Ashley respiró con fuerza. Un súbito estallido de rabia amenazó con salir a la superficie. No quería que le dieran una conferencia, como si fuese un estudiante. Quería un diagnóstico. Tenía la sensación de que el médico jugaba con él como un gato que juega con un ratón acorralado.
—Ha perdido unas cuantas células que actúan en la producción de la dopamina —prosiguió el doctor Whitman—. Estas células están en una parte de su cerebro que recibe el nombre de substantia nigra.
Ashley levantó las manos como si se rindiera. Suprimió el deseo de cantarle cuatro frescas y tragó saliva.
—Doctor, vayamos al grano. ¿Cuál es el diagnóstico?
—Estoy seguro en un noventa y cinco por ciento que tiene usted la enfermedad de Parkinson —contestó el médico. Se echó hacia atrás. Un chirrido de la silla acompañó al movimiento.
Ashley permaneció callado durante unos momentos. No sabía gran cosa de la enfermedad de Parkinson, pero no sonaba bien. En su mente aparecieron las imágenes de algunos famosos que padecían la enfermedad. Al mismo tiempo, respiró más tranquilo al saber que no tenía un tumor cerebral o el síndrome de Lou Gehrig. Se aclaró la garganta.
—¿Es algo que se puede curar? —se permitió preguntar.

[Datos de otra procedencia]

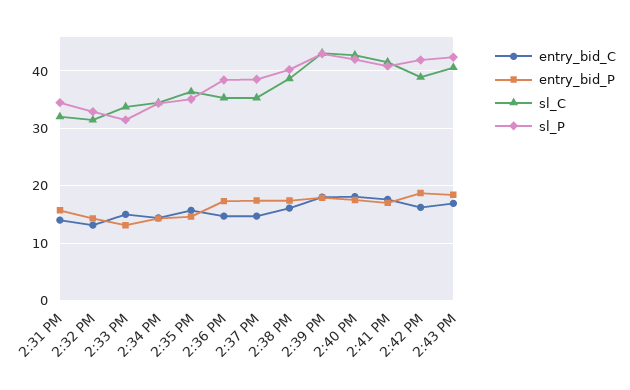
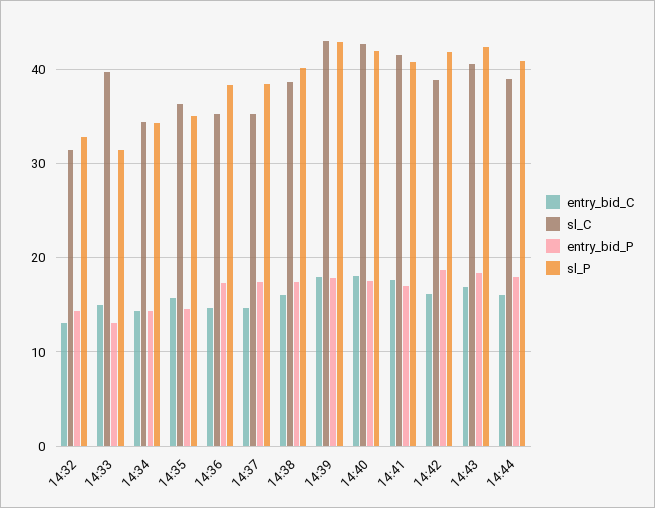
entry_bid_C, 2:31 PM: 14 -> none
entry_bid_P, 2:31 PM: 16 -> none
sl_C, 2:31 PM: 32 -> none
sl_P, 2:31 PM: 34 -> none
sl_C, 2:33 PM: 34 -> 40
entry_bid_C, 14:44: none -> 16
sl_C, 14:44: none -> 39
entry_bid_P, 14:44: none -> 18
sl_P, 14:44: none -> 41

—En la actualidad no tiene cura —respondió el doctor Whitman—. Pero como usted ha podido comprobar con la medicación que le receté, se puede controlar durante un tiempo.
—¿Eso qué significa?
—Podemos mantenerle relativamente libre de los síntomas durante un tiempo, quizá un año, o quizá más. Desafortunadamente, dado su historial de unos síntomas que se desarrollan relativamente rápido, diría, de acuerdo con mi experiencia, que los medicamentos perderán su efectividad a un ritmo más rápido que en muchos otros pacientes. A partir de ese momento, la enfermedad le irá debilitando progresivamente. No nos quedará otra cosa que enfrentarnos a cada circunstancia a medida que aparezca.
—Esto es un desastre —murmuró Ashley. Se sentía abrumado por las implicaciones. Sus peores temores se habían convertido en realidad.